Cohen'in önündeki en önemli görevleri sıralayan Netanyahu bunları, "İsrail'e yönelik tehditlerin ortadan kaldırılması, istihbarat toplama faaliyetlerinde "siber ve gelişmiş yeni teknolojilere" uyum sağlanması, Arap ve Müslüman ülkelerin de içinde olduğu ülkelerle, diplomatik iletişim için ortam hazırlaması" şeklinde açıkladı.
"Zeki ama ufku dar"
İsrail'in Maariv gazetesi yazarlarından Ben Caspit ise köşesinde, Cohen'in "zeki ama ufkunun dar ve cesaretinin sınırlı olduğunu" yazdı. Ayrıca, Mossad çalışanlarının gözünde "efsane" diye nitelenen Cohen, Netanyahu'nun istediği gibi "macerayı sevmeyen, sınırlarını bilen ve ölçülü bir kişilik" olarak tanımlandı. Köşe yazısında Cohen'in, Mossad başkan yardımcılığından itibaren diplomasideki maharetini gösterdiğine de yer verildi.
ABD ile gergin ilişkiler
Cohen, diplomasi karnesindeki son sınavını ise İran ile BM Güvenlik Konseyi'nin beş daimi üyesi ve Almanya (5+1) arasında varılan anlaşmayı imzalamaması için İsrail'in müttefiki ABD'yi ikna etme çabaları sırasında verdi.

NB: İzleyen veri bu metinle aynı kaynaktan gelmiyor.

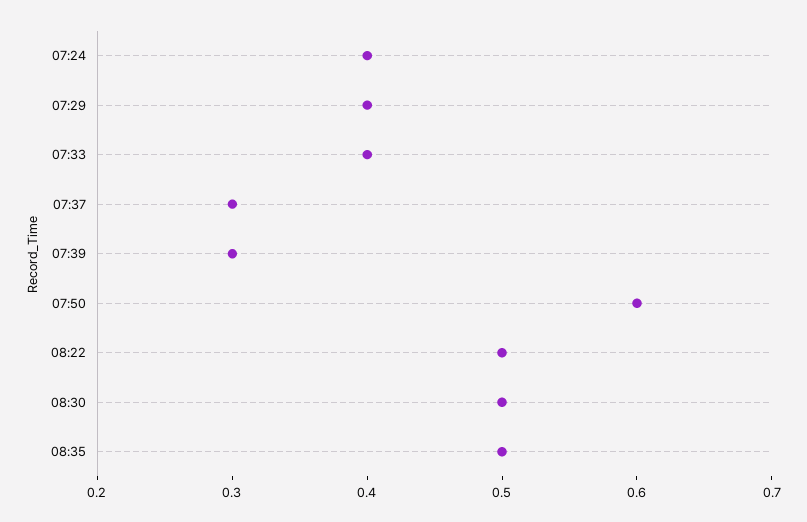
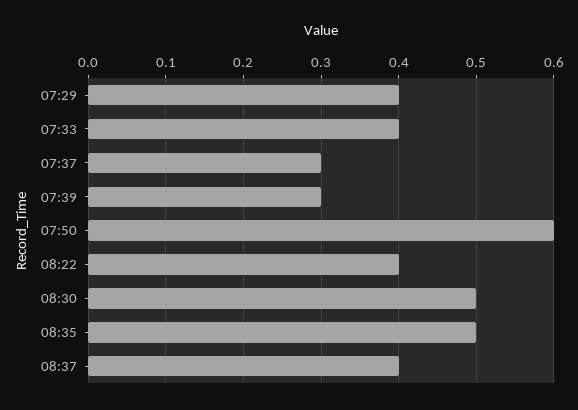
07:24: 0.4 -> none
08:22: 0.5 -> 0.4
08:37: none -> 0.4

ABD Kongresi'nde konuşma yaparak iki ülke yönetimi arasındaki ilişkileri sarsıntıya uğratan Netanyahu, Washington ile ilişkileri düzeltmek ve müttefikini anlaşmadan vazgeçmeye ikna etmek için Cohen'i görevlendirmişti.
Anlaşma öncesinde Washington'ı ziyaret eden Cohen, mevkidaşı Susan Rice ile olası anlaşma hakkında İsrail'in kaygılarını paylaşmıştı.
"Bize karşı savaşacak güç kalmadı"
Mossad'ın yeni başkanı Cohen, İsrail televizyonlarında daha önce yayımlanan bir konuşmasında "Geleneksel savaş nedir? Önümüzdeki beş yıl içinde tankların tanklarla savaşından başka bir gelişme yok. Bizimle, bu yolla savaşabilecek kimse kalmadı. Suriye ordusu neredeyse tükendi. Ürdünlüler bizimle savaşmayacak. Hizbullah'ın tankı yok. Umarım Mısır bir barış anlaşmasıyla istikrarını geri kazanır" şeklindeki sözleriyle dikkati çekmişti.
Cohen konuşmasının devamında, İran'ın nükleer tehdidinin devam ettiğini, bunun kendileri için en üst seviyede uluslararası öncelikteki yerini koruduğunu ve koruyacağını söylemişti.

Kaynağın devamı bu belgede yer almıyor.